This repository provides an implementation of the Probabilistic Forward Pass (PFP) for efficient execution of Bayesian Neural Networks (BNNs) using TVM. The library enables optimized execution of both probabilistic and deterministic neural network models through code generation with TVM.
This repository is published alongside our research paper, where we present and evaluate the approach in detail.
To reproduce the experimental results, Raspberry Pi devices with the TVM runtime installed are required.
A TVM RPC tracker is used to manage remote execution across multiple devices. The tracker functions as a job scheduler, coordinating all connected TVM devices.
To configure the available devices, modify the file devices.py
:
- Ensure that the RPC device names and compilation flags match the available hardware.
- Set the correct IP address for the TVM tracker.
The following example commands demonstrate how to use the library to execute different model architectures, both for PFP-based Bayesian Neural Networks and deterministic models:
python main.py --model_architecture='mlp' --non_probabilistic_model --no_tune
python main.py --model_architecture='lenet' --probabilistic_model --no_tune
To run a pretrained Bayesian Neural Network based on Variational Inference (VI), specify the model path and the rescale factor for the pretrained weight variances.
Example command:
python main.py --model_architecture='lenet' --probabilistic_model --no_tune --execution_mode='run' --pretrained_model_path='./pretrained_model/vi_model_20240730_e40_lenet.pt' --pretrained_weights_variance_rescale_factor=0.7
The execution framework supports three modes:
- run: Executes the model on the entire dataset, reports accuracy and AUROC, and saves all predictions.

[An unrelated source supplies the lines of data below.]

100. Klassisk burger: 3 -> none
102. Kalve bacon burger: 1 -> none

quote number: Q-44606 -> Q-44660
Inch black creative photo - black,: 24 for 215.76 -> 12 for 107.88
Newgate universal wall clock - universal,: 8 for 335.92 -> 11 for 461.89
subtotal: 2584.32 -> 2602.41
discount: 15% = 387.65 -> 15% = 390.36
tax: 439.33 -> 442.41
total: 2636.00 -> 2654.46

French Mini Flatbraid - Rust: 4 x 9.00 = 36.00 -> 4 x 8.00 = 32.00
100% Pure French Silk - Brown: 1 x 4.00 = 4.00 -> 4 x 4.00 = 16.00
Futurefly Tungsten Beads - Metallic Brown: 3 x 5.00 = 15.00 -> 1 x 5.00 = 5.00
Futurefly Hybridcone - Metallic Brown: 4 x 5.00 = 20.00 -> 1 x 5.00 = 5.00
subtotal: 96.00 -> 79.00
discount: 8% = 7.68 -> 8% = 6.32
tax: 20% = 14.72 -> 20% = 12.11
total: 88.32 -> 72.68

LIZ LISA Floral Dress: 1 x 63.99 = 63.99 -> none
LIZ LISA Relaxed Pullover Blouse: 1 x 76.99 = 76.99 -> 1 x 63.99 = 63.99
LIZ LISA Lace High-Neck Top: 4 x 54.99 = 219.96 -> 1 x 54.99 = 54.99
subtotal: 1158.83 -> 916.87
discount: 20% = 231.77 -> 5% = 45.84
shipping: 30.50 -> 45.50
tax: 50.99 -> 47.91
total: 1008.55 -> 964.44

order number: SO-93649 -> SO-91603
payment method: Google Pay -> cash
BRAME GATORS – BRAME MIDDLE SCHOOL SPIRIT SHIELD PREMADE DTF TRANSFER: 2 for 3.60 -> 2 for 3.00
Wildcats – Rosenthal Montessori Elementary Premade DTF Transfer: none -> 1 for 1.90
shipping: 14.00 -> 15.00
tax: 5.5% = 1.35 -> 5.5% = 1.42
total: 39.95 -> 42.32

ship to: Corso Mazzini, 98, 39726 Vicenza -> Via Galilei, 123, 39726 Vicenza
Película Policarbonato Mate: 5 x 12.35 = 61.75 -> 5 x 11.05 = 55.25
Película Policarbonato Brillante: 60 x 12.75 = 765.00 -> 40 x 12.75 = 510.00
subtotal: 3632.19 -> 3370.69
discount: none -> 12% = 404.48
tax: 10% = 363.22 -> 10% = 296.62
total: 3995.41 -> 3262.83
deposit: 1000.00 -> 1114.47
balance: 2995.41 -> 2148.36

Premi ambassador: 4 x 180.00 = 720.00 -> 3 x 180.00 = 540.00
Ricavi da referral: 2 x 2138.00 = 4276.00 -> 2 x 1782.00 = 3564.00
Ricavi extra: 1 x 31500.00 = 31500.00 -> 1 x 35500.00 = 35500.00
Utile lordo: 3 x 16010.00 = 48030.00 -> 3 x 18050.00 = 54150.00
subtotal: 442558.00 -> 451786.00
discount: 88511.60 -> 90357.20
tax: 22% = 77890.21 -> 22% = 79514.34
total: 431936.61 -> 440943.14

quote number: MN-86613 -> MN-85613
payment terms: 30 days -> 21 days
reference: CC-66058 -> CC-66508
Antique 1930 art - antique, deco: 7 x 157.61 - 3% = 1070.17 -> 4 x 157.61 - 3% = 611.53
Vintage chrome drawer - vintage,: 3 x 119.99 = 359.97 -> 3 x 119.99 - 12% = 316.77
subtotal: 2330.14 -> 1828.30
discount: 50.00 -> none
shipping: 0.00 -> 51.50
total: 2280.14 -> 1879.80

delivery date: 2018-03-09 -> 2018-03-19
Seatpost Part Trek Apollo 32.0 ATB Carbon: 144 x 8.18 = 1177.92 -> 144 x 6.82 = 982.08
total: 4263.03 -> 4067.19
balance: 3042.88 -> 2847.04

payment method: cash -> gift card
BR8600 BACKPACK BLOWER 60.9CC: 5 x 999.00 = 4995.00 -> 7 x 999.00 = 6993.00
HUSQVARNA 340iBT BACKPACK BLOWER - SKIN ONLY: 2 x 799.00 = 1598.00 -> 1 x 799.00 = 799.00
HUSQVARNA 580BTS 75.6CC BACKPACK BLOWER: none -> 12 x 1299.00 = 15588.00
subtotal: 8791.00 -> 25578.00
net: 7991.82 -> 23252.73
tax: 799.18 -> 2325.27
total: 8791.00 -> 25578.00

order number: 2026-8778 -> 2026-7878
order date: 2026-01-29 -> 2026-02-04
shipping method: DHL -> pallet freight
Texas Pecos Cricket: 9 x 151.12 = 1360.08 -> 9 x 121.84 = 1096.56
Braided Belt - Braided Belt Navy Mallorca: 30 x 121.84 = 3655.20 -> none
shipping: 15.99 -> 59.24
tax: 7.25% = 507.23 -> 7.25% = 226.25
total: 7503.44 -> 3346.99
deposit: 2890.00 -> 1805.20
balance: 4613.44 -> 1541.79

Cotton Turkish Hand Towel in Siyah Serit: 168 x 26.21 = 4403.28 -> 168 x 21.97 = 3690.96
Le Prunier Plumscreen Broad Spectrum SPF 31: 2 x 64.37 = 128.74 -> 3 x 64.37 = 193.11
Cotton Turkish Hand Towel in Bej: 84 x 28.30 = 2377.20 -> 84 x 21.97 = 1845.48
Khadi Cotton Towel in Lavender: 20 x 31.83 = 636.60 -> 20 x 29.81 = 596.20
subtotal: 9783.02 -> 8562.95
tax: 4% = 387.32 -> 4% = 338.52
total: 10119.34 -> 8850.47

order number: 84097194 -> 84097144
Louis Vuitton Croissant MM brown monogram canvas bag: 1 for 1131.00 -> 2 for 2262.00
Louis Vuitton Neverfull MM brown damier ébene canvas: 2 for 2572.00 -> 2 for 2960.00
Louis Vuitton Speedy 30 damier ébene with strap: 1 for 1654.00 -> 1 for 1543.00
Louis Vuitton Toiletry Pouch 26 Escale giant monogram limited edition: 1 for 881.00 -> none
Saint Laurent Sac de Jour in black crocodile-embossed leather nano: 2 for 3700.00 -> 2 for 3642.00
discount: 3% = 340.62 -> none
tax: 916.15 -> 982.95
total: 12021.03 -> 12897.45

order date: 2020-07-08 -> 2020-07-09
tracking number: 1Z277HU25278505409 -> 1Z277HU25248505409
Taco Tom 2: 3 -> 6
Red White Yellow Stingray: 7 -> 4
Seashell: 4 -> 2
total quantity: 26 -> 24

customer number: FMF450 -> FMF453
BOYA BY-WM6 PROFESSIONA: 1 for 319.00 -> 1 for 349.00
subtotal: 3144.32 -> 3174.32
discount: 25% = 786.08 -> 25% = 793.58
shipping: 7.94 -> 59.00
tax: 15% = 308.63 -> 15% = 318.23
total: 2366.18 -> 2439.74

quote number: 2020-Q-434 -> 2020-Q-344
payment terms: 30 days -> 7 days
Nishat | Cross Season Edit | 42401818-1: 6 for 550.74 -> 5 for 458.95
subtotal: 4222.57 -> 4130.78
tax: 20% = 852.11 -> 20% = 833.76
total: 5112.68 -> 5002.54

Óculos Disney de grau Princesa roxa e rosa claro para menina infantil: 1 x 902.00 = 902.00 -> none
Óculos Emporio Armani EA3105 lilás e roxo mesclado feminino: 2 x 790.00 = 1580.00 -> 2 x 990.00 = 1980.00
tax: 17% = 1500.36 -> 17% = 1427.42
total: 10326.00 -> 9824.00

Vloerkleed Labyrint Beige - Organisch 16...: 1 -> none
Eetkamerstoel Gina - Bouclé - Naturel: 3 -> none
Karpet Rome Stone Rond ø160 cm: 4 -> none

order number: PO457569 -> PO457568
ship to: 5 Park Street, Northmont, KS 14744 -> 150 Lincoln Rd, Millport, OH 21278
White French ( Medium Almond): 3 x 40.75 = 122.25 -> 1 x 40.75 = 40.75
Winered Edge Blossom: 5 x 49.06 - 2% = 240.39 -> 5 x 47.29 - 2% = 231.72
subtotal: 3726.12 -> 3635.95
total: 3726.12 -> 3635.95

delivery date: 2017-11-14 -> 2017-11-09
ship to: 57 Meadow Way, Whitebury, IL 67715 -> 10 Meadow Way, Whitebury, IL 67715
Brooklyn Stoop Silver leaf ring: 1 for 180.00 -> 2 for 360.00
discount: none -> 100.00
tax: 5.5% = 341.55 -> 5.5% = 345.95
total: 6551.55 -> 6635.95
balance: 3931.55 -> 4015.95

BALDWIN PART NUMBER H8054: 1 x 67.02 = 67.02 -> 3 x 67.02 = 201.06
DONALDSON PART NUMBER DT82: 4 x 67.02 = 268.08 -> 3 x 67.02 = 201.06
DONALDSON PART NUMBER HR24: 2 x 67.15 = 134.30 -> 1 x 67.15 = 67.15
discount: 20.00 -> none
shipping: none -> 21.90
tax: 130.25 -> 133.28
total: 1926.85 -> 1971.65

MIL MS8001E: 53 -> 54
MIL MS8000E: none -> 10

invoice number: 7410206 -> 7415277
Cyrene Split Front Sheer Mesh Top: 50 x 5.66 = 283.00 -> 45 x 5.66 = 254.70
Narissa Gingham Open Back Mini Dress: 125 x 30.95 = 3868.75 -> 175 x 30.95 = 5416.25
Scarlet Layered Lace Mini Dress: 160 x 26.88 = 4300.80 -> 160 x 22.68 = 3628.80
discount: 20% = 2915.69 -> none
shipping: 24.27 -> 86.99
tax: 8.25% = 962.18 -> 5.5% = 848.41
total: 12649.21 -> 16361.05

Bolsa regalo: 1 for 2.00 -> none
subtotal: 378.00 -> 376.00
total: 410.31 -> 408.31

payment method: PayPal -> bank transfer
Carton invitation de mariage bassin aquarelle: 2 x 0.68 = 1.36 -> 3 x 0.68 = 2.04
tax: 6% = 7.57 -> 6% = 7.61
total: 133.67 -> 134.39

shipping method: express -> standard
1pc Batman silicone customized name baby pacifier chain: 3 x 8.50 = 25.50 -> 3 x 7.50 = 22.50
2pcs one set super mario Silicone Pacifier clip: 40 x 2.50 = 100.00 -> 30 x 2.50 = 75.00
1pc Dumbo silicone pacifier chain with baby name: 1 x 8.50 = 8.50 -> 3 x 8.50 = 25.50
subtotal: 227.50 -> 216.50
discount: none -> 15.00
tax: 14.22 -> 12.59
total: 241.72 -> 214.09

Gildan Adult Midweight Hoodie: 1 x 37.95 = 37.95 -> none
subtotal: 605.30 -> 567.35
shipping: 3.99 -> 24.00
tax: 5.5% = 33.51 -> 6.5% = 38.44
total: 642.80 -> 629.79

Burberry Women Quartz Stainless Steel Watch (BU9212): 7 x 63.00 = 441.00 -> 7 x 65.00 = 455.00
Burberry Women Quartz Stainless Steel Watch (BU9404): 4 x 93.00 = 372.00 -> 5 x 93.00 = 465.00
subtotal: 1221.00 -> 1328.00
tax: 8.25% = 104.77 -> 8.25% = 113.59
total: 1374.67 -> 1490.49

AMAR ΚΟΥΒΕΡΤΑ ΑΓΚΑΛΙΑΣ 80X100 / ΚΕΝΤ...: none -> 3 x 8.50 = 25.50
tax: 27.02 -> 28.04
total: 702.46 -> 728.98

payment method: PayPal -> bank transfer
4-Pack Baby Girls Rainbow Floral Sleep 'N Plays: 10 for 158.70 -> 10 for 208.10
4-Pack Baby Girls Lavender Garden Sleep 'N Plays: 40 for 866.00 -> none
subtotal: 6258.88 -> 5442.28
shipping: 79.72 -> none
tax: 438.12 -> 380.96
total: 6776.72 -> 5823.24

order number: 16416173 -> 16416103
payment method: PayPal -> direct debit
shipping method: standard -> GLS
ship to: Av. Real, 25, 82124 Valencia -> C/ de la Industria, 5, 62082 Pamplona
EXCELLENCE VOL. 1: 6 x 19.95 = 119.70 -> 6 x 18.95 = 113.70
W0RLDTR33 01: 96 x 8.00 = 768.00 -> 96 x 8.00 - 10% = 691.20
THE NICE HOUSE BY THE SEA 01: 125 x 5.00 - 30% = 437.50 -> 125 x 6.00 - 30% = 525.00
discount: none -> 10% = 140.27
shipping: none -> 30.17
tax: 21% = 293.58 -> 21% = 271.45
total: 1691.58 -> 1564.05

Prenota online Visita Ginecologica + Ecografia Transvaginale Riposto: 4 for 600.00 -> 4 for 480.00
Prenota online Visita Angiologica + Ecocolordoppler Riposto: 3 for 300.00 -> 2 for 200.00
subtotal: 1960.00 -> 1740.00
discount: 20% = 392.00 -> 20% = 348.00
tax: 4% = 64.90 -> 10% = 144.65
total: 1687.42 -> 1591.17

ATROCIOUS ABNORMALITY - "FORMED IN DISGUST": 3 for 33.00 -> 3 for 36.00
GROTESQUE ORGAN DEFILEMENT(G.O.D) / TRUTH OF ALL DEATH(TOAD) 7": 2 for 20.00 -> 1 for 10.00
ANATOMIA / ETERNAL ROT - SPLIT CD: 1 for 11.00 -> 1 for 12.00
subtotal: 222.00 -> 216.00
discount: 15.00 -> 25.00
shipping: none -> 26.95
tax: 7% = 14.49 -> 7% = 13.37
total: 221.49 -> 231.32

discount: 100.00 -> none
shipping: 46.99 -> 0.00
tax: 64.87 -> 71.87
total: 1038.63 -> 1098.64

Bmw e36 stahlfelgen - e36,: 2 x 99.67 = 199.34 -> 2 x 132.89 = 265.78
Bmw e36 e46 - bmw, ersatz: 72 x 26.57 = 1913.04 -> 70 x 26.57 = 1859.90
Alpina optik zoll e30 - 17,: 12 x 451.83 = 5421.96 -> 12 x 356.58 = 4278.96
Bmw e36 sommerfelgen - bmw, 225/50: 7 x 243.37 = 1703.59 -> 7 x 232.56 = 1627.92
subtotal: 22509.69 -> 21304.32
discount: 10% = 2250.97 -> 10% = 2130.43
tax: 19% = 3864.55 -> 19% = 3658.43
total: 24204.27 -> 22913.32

- profile: Profiles individual TVM operators, reporting detailed latency statistics.
- benchmark: Measures execution latencies precisely using multiple repetitions, reporting mean and standard deviation.
Example commands:
python main.py --model_architecture='lenet' --probabilistic_model --no_tune --execution_mode='run'
python main.py --model_architecture='lenet' --probabilistic_model --no_tune --execution_mode='profile'
python main.py --model_architecture='lenet' --probabilistic_model --no_tune --execution_mode='benchmark'
TVM’s auto-tuning can be enabled using the --tune
flag. The tuning process searches for the best operator configurations and saves them in the specified directory.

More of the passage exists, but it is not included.